All regulatory negativism across the world regarding crypto assets is essentially based on three biggest myths:
Myth-I: Transaction Anonymity
Actually this is the single biggest myth. Even the so called high profiled blockchain / crypto gurus, experts, consultants are laid up with the notion that all crypto transactions are inherently anonymous. On the contrary, except a few especially designed coins, all of the 2,000+ cryptos out there are inherently transparent.
Blockchain ledgers are totally public and transparent to a level that each transaction is universally visible and identified via the transacting parties’ encrypted public keys. In case of bitcoin, transactions are anonymous only because the bitcoin public keys do not identify the account owner by name. Each and every bitcoin transaction since generation of the genesis block is publicly available for anyone to review. The only problem is that those transactions are identified only by the account owners’ encrypted public keys and not by their publicly identifiable IDs, giving the transaction public anonymity. Once the owner of the public key completes KYC (Know Your Customer) , their public key can be linked to their ID making each transaction visible to the regulators. Factually, KYC is the first step in any financial relationship that a user establishes with any of the known legacy systems. Obviously it will be the first step in creating a cryptocurrency wallet in any regulated cryptocurrency system. Even by today’s state-of-the-art, when biometric authentication is already becoming so pervasive that by the time a government regulates cryptocurrencies, almost all of us would already be KYCed by default.
Just because total anonymity is a default feature of first generation blockchain (bitcoin), does that mean it is technologically impossible to let the cryptocurrency issuer incorporate KYC as a wallet creating condition?
As a matter of fact, our own ongoing KYC development performs better than any centralized legacy system approaches, by balancing the paradox of full regulatory accountability on one hand with public anonymity on the other.
The other two myths basically piggyback on the first.
Myth-II: Money Laundering
Assuming that the decentralized nature of cryptocurency transaction handling that enables users to remain anonymous and allows for permissionless access, makes KYC and AML (“anti-money laundering”) regulations impossible, is too short sighted. To conclude that blockchain can never evolve to a level of intelligence when the public keys can be linked to customers’ KYC is grossly flawed.

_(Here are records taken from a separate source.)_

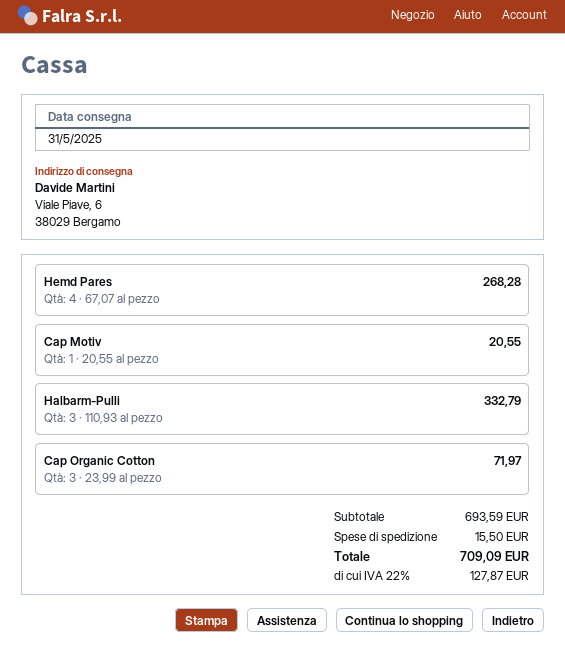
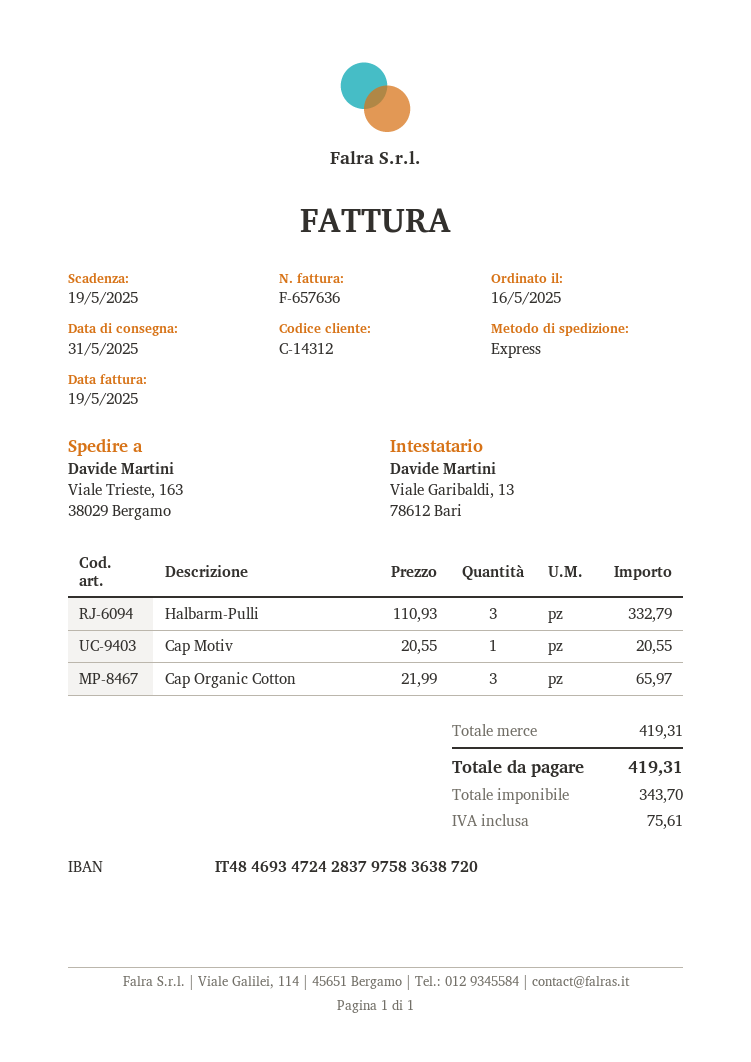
ship to: Viale Piave, 6, 38029 Bergamo -> Viale Trieste, 163, 38029 Bergamo
Hemd Pares: 4 x 67.07 = 268.28 -> none
Cap Organic Cotton: 3 x 23.99 = 71.97 -> 3 x 21.99 = 65.97
subtotal: 693.59 -> 419.31
shipping: 15.50 -> none
tax: 127.87 -> 75.61
total: 709.09 -> 419.31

In fact blockchain ledgers are even better than legacy KYC systems as they can alert suspicious transactions in real time. As such, contrary to the common belief, KYCed cryptocurencies are much stronger deterrent against money laundering.
Myth-III: Tax Evasion
Our current legacy system offers plenty of room for tax evaders to evade tax. KYCed cryptocurrency transactions can be tracked in real time making it impossible to evade tax. China is a good example wherein all cryptocurrency transactions are taxed at 5% flat rate, thus capitalizing on the cryptocurrency boom.
decentralized money is a more effective approach than our current resource-intensive and often circumventable fiat money based AML and tax regulations.
KYCed Cryptos Are Neither Anonymous, Nor Money Laundering Or Tax Evasion Vehicles, Then Why Ban & Lose On The Trillion Dollar Blockchain Opportunity Of The Century?
Can India Afford To Miss The Trillion Dollar Revolution?
Recently India’s impending ban on cryptocurrencies was widely reported in media. If India’s crypto negativism is based on those three myths, we now know how baseless and unfounded they are. Not only unfounded, but it is grossly counterproductive to India’s ambitions to become global superpower.
India’s gradual emergence into top 10 global economic powerhouses was entirely based on its contribution to the resurgence of knowledge economy in 80s and 90s. The Crypto / Blockchain revolution is another blessing that can shape India’s lead in shaping Knowledge Economy 2.0. It is much bigger than anything the world has ever seen before. Predicted to create more than $3.1 trillion of business by 2030 (“How to Position Blockchain Platforms to Increase Adoption” -Gartner), blockchain is the opportunity of the future.
And, most importantly, Crypto / blockchain is India’s best chance for challenging US and China as economic super power.
The Super Myth: Blockchain Is Good, Crypto Is Bad
Cryptocurrency is an integral part of blockchain. It is the primary fuel that powers the essential elements of blockchain database that decentralizes it and makes it immutable and robust. Without cryptocurrency the ledger system will hardly qualify as a blockchain, and will become an expensive and glorified database no better than the centralized legacy systems.
Blockchain sans cryptocurrency can never reach the trillion dollar potential that Gartner and other experts are projecting.
Powering The Economy To Eradicate Poverty
We have published a series of articles on blockchain’s crucial role in alleviating poverty and promoting wealth equality. It cannot do it without cryptocurrency powering its wealth redistribution engine.
Once regulators are convinced that regulating crypto, rather than completely banning it is the only way out, only then the real multi-trillion world changing potential of blockchain technology will be realized.